## SUPPLIED ENTRIES
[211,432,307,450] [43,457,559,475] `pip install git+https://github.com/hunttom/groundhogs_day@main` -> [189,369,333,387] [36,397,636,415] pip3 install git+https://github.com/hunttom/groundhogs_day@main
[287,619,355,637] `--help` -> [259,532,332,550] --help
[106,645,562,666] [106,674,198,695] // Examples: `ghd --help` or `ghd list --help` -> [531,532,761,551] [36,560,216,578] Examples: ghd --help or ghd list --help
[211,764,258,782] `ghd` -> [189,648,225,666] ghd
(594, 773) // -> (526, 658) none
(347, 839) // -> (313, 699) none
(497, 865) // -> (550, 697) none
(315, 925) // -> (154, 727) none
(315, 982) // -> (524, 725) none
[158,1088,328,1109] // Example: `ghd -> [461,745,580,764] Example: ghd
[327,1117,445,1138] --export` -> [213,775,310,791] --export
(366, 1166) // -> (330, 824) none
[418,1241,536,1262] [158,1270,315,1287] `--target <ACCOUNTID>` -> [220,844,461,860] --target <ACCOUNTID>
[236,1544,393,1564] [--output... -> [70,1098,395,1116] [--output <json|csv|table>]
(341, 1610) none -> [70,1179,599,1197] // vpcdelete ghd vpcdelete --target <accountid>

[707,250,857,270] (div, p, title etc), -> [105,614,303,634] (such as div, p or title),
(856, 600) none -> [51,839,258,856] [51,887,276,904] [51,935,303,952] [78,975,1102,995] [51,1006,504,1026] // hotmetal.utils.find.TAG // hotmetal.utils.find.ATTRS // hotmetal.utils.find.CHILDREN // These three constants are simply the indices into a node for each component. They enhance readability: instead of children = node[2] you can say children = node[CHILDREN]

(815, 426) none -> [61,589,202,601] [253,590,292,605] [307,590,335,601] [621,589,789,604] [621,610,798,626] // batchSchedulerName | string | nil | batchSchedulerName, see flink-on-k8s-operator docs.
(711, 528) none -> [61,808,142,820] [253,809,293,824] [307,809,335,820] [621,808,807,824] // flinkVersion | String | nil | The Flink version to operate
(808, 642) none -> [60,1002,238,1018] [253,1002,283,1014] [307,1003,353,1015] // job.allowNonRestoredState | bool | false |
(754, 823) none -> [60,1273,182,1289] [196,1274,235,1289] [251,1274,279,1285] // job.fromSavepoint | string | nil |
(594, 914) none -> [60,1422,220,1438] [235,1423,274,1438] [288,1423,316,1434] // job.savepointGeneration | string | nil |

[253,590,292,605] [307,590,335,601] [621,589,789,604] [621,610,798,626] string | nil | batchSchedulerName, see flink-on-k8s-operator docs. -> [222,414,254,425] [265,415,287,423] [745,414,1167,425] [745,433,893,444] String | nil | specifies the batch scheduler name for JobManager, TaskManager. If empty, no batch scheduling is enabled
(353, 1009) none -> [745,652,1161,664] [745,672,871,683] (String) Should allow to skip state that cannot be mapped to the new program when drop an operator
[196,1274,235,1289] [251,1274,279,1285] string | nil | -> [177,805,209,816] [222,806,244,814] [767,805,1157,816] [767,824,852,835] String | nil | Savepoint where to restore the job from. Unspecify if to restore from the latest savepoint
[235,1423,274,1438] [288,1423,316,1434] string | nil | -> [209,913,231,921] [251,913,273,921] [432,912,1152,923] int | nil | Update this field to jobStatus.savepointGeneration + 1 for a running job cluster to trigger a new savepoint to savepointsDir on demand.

## TO DO
Gather each line from the listing above that holds "help".

## YOUR SOLUTION
[287,619,355,637] `--help` -> [259,532,332,550] --help
[106,645,562,666] [106,674,198,695] // Examples: `ghd --help` or `ghd list --help` -> [531,532,761,551] [36,560,216,578] Examples: ghd --help or ghd list --help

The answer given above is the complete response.